Problem statement: Each entry should be printed exactly, with its images omitted.

User interface change data:
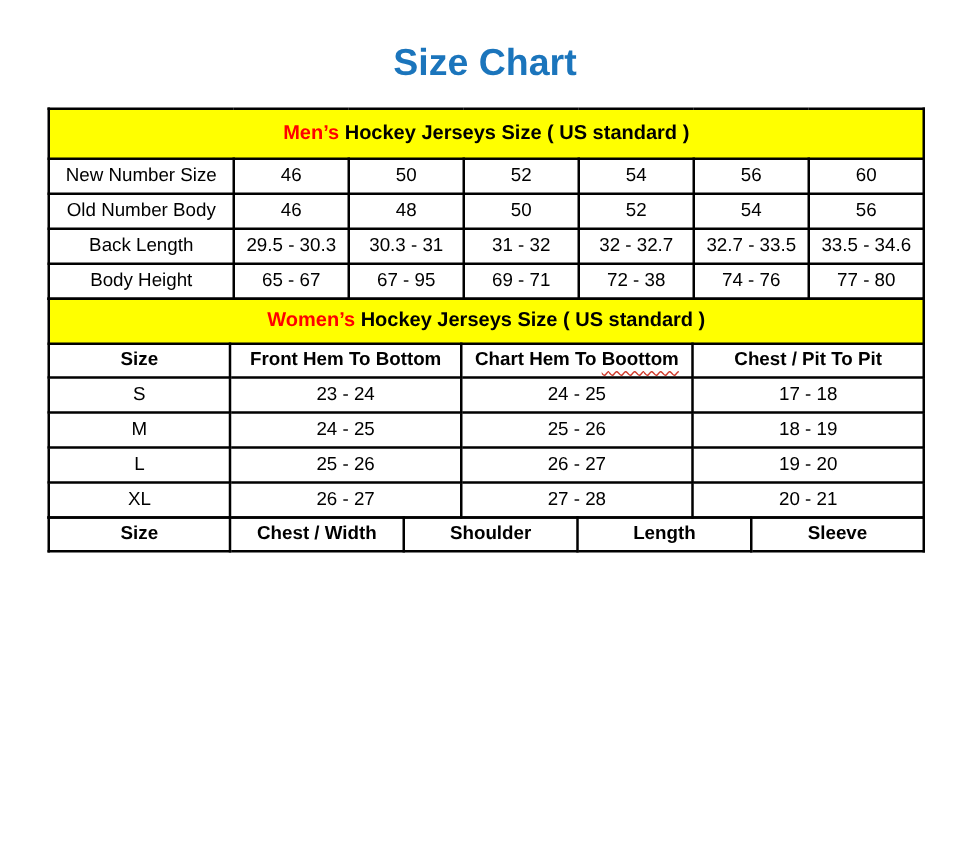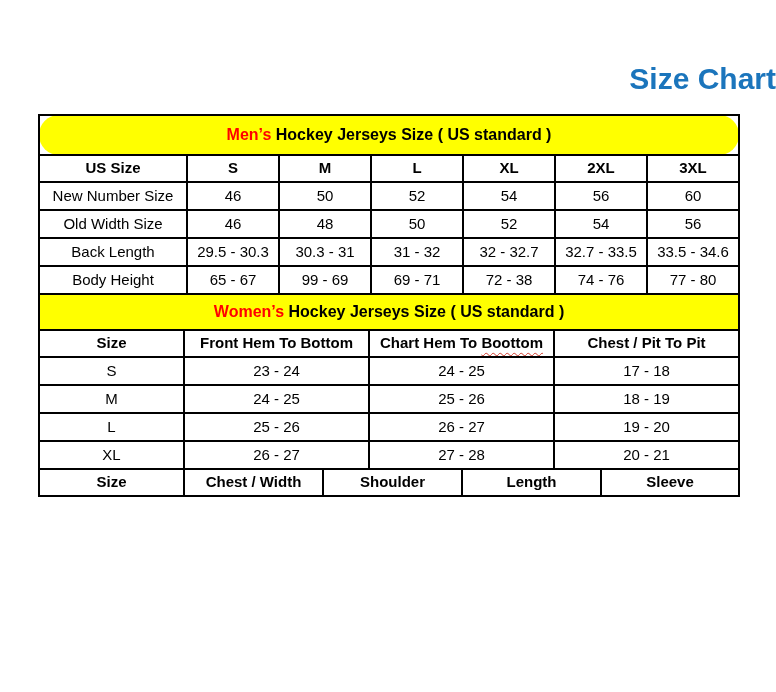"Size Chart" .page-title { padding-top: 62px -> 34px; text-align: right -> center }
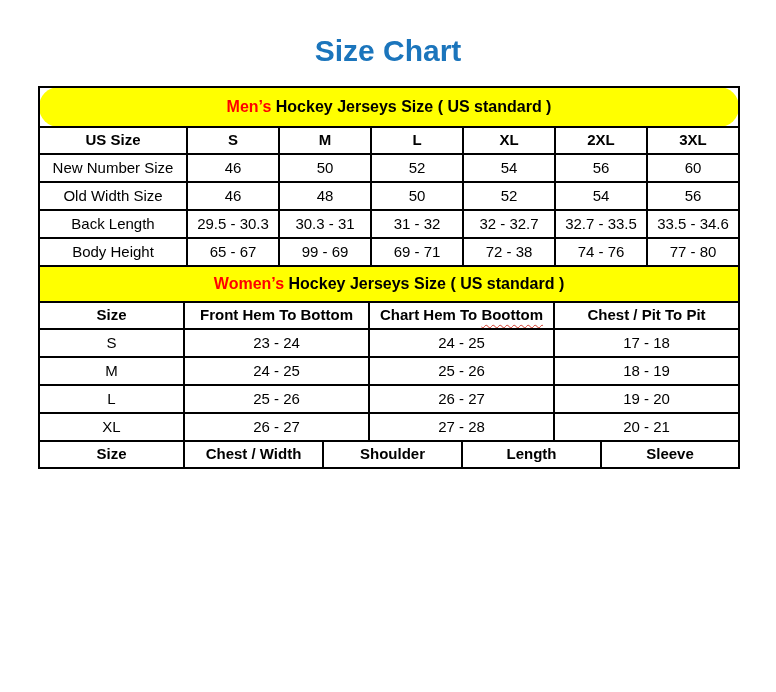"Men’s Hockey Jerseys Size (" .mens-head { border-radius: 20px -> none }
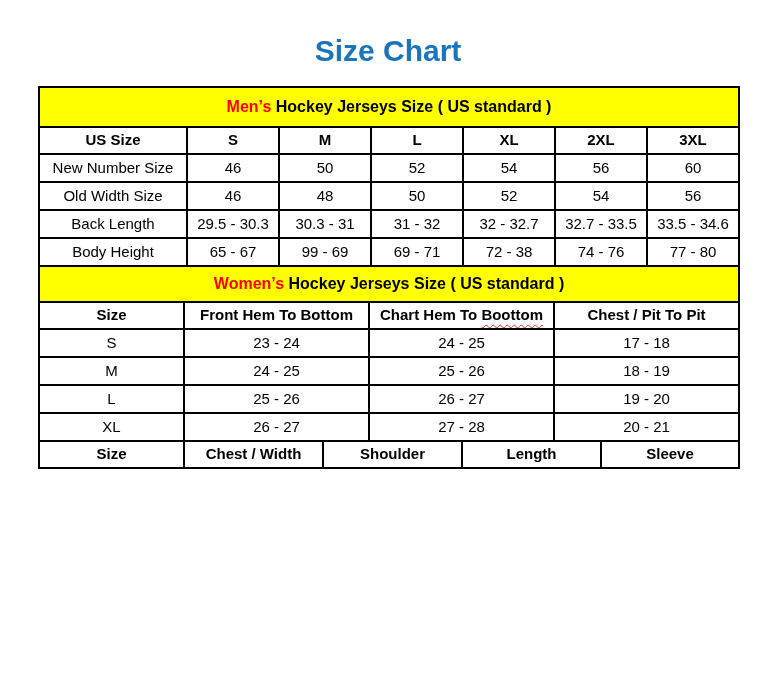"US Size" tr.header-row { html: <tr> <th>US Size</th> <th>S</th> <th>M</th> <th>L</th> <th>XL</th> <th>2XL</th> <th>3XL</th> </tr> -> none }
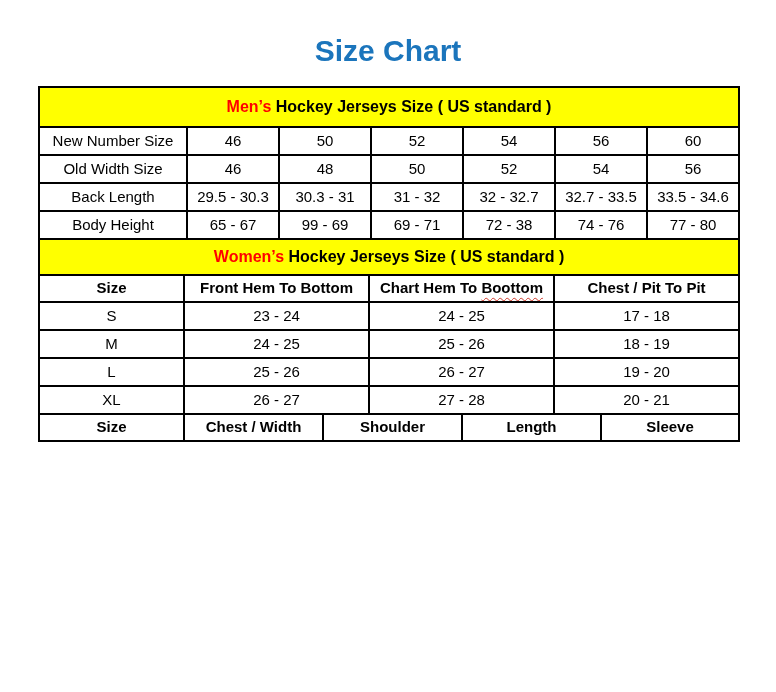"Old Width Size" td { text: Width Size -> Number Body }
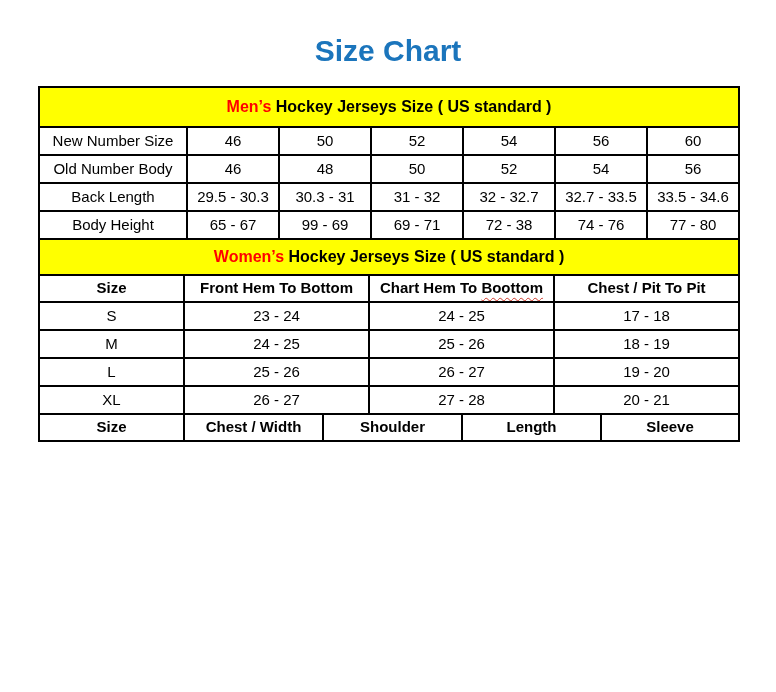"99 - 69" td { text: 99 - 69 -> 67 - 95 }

Solution:
"Size Chart" .page-title { padding-top: 62px -> 34px; text-align: right -> center }
"Men’s Hockey Jerseys Size (" .mens-head { border-radius: 20px -> none }
"US Size" tr.header-row { html: <tr> <th>US Size</th> <th>S</th> <th>M</th> <th>L</th> <th>XL</th> <th>2XL</th> <th>3XL</th> </tr> -> none }
"Old Width Size" td { text: Width Size -> Number Body }
"99 - 69" td { text: 99 - 69 -> 67 - 95 }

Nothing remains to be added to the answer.